▶ [Required work]:
Your task is to transcribe the data exactly while omitting each picture.

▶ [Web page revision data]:

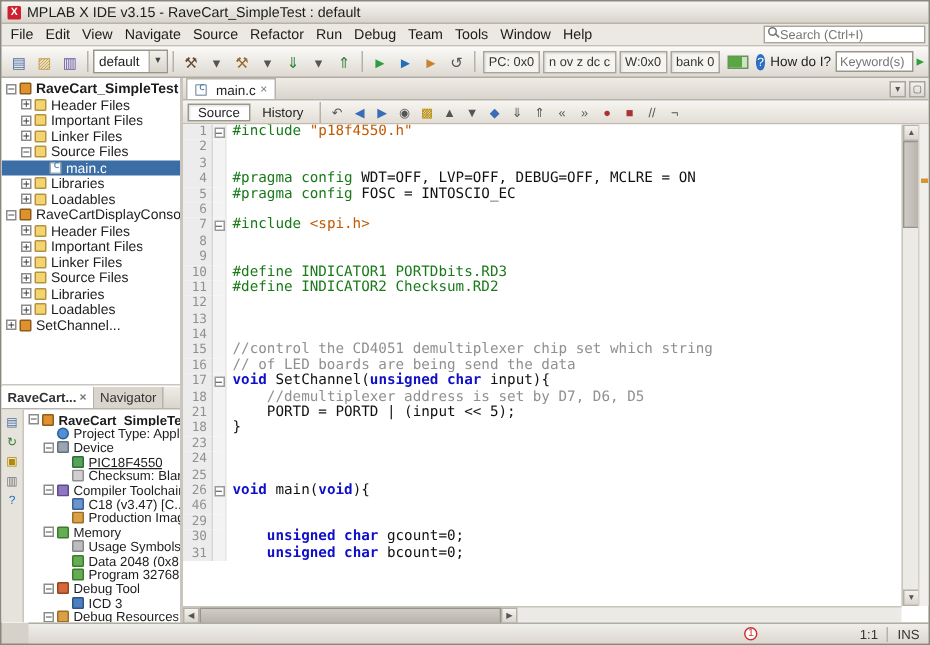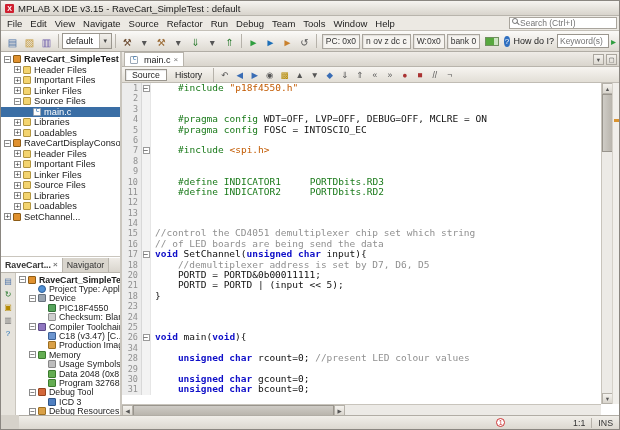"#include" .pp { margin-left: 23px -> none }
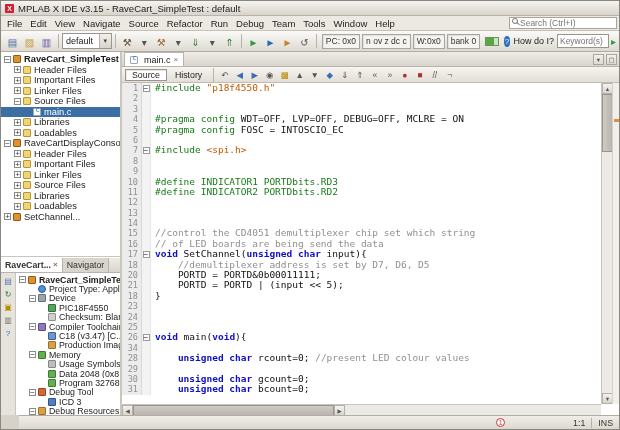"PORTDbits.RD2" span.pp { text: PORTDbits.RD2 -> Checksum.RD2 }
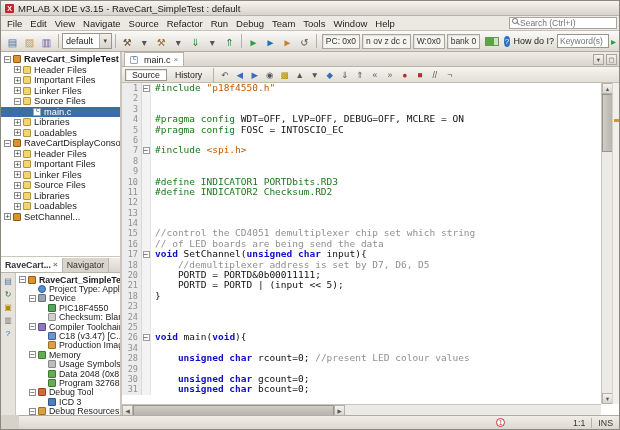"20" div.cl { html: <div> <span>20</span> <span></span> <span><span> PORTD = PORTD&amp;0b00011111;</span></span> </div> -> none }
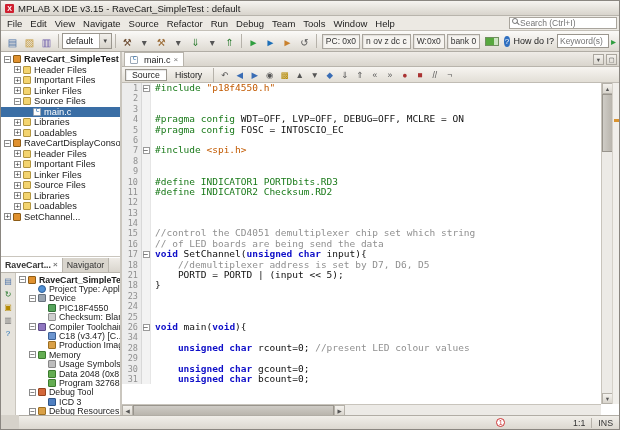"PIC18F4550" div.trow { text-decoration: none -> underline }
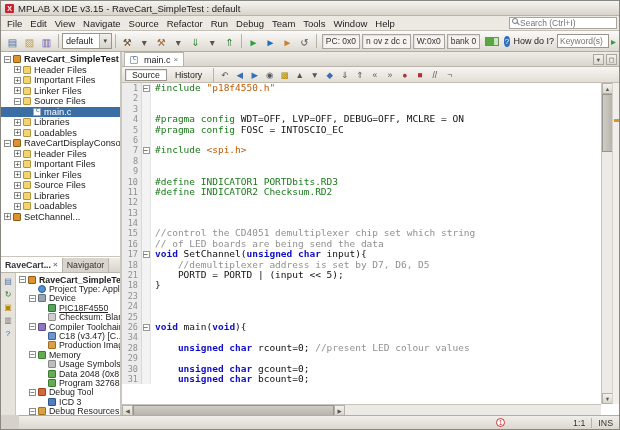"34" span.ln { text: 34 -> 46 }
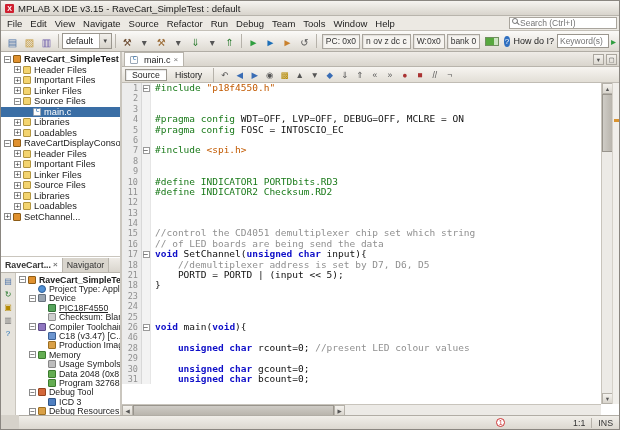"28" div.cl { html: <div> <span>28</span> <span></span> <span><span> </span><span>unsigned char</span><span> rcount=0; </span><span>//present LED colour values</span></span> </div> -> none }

▶ [Answer section]:
"#include" .pp { margin-left: 23px -> none }
"PORTDbits.RD2" span.pp { text: PORTDbits.RD2 -> Checksum.RD2 }
"20" div.cl { html: <div> <span>20</span> <span></span> <span><span> PORTD = PORTD&amp;0b00011111;</span></span> </div> -> none }
"PIC18F4550" div.trow { text-decoration: none -> underline }
"34" span.ln { text: 34 -> 46 }
"28" div.cl { html: <div> <span>28</span> <span></span> <span><span> </span><span>unsigned char</span><span> rcount=0; </span><span>//present LED colour values</span></span> </div> -> none }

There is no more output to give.